*** Supplied entries Section Begins ***

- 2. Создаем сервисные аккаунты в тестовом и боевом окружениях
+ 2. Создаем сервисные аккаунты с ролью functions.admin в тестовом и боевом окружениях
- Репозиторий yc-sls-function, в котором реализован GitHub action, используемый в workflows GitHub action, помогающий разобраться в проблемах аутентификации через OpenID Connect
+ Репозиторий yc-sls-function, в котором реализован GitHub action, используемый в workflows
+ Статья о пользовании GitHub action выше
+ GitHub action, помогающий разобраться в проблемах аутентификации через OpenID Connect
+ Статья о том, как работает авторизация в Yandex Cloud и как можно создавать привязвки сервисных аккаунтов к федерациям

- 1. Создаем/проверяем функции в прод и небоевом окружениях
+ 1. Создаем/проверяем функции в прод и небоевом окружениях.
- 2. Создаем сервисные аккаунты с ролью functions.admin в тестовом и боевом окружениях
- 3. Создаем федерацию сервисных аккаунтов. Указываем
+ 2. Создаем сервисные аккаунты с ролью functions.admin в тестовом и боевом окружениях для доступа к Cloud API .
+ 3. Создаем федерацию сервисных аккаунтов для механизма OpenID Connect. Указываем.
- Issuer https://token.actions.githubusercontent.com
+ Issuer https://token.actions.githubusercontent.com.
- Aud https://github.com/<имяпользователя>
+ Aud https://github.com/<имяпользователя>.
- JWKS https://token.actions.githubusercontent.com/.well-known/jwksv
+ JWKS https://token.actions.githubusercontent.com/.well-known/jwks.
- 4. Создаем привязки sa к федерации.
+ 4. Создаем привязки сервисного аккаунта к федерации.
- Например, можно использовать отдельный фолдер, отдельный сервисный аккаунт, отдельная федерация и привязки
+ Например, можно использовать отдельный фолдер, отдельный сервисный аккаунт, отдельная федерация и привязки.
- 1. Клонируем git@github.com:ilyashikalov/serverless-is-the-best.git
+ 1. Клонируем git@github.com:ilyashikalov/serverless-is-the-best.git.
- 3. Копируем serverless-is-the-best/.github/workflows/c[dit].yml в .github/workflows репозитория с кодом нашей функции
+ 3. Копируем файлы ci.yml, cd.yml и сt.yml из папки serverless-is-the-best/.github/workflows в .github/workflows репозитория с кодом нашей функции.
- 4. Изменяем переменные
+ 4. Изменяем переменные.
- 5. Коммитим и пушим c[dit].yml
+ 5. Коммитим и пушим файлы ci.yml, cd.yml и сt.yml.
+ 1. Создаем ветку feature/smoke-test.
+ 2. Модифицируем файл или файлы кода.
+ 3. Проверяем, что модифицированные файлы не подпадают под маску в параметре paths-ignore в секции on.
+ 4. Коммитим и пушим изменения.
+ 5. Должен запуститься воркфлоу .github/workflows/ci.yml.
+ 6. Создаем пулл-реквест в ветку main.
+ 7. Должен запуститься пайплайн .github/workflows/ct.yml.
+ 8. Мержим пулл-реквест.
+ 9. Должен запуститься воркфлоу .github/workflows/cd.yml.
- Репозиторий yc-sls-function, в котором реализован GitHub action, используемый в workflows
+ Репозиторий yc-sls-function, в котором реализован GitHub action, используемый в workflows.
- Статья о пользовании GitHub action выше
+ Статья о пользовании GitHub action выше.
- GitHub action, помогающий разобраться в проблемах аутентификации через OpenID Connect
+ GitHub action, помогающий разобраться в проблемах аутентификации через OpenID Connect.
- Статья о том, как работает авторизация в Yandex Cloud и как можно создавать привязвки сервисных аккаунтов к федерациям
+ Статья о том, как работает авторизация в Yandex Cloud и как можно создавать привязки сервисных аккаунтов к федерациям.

*** Supplied entries Section Ends ***

Task goal
Having read the entries above, repeat them exactly.

Answer section
- 2. Создаем сервисные аккаунты в тестовом и боевом окружениях
+ 2. Создаем сервисные аккаунты с ролью functions.admin в тестовом и боевом окружениях
- Репозиторий yc-sls-function, в котором реализован GitHub action, используемый в workflows GitHub action, помогающий разобраться в проблемах аутентификации через OpenID Connect
+ Репозиторий yc-sls-function, в котором реализован GitHub action, используемый в workflows
+ Статья о пользовании GitHub action выше
+ GitHub action, помогающий разобраться в проблемах аутентификации через OpenID Connect
+ Статья о том, как работает авторизация в Yandex Cloud и как можно создавать привязвки сервисных аккаунтов к федерациям

- 1. Создаем/проверяем функции в прод и небоевом окружениях
+ 1. Создаем/проверяем функции в прод и небоевом окружениях.
- 2. Создаем сервисные аккаунты с ролью functions.admin в тестовом и боевом окружениях
- 3. Создаем федерацию сервисных аккаунтов. Указываем
+ 2. Создаем сервисные аккаунты с ролью functions.admin в тестовом и боевом окружениях для доступа к Cloud API .
+ 3. Создаем федерацию сервисных аккаунтов для механизма OpenID Connect. Указываем.
- Issuer https://token.actions.githubusercontent.com
+ Issuer https://token.actions.githubusercontent.com.
- Aud https://github.com/<имяпользователя>
+ Aud https://github.com/<имяпользователя>.
- JWKS https://token.actions.githubusercontent.com/.well-known/jwksv
+ JWKS https://token.actions.githubusercontent.com/.well-known/jwks.
- 4. Создаем привязки sa к федерации.
+ 4. Создаем привязки сервисного аккаунта к федерации.
- Например, можно использовать отдельный фолдер, отдельный сервисный аккаунт, отдельная федерация и привязки
+ Например, можно использовать отдельный фолдер, отдельный сервисный аккаунт, отдельная федерация и привязки.
- 1. Клонируем git@github.com:ilyashikalov/serverless-is-the-best.git
+ 1. Клонируем git@github.com:ilyashikalov/serverless-is-the-best.git.
- 3. Копируем serverless-is-the-best/.github/workflows/c[dit].yml в .github/workflows репозитория с кодом нашей функции
+ 3. Копируем файлы ci.yml, cd.yml и сt.yml из папки serverless-is-the-best/.github/workflows в .github/workflows репозитория с кодом нашей функции.
- 4. Изменяем переменные
+ 4. Изменяем переменные.
- 5. Коммитим и пушим c[dit].yml
+ 5. Коммитим и пушим файлы ci.yml, cd.yml и сt.yml.
+ 1. Создаем ветку feature/smoke-test.
+ 2. Модифицируем файл или файлы кода.
+ 3. Проверяем, что модифицированные файлы не подпадают под маску в параметре paths-ignore в секции on.
+ 4. Коммитим и пушим изменения.
+ 5. Должен запуститься воркфлоу .github/workflows/ci.yml.
+ 6. Создаем пулл-реквест в ветку main.
+ 7. Должен запуститься пайплайн .github/workflows/ct.yml.
+ 8. Мержим пулл-реквест.
+ 9. Должен запуститься воркфлоу .github/workflows/cd.yml.
- Репозиторий yc-sls-function, в котором реализован GitHub action, используемый в workflows
+ Репозиторий yc-sls-function, в котором реализован GitHub action, используемый в workflows.
- Статья о пользовании GitHub action выше
+ Статья о пользовании GitHub action выше.
- GitHub action, помогающий разобраться в проблемах аутентификации через OpenID Connect
+ GitHub action, помогающий разобраться в проблемах аутентификации через OpenID Connect.
- Статья о том, как работает авторизация в Yandex Cloud и как можно создавать привязвки сервисных аккаунтов к федерациям
+ Статья о том, как работает авторизация в Yandex Cloud и как можно создавать привязки сервисных аккаунтов к федерациям.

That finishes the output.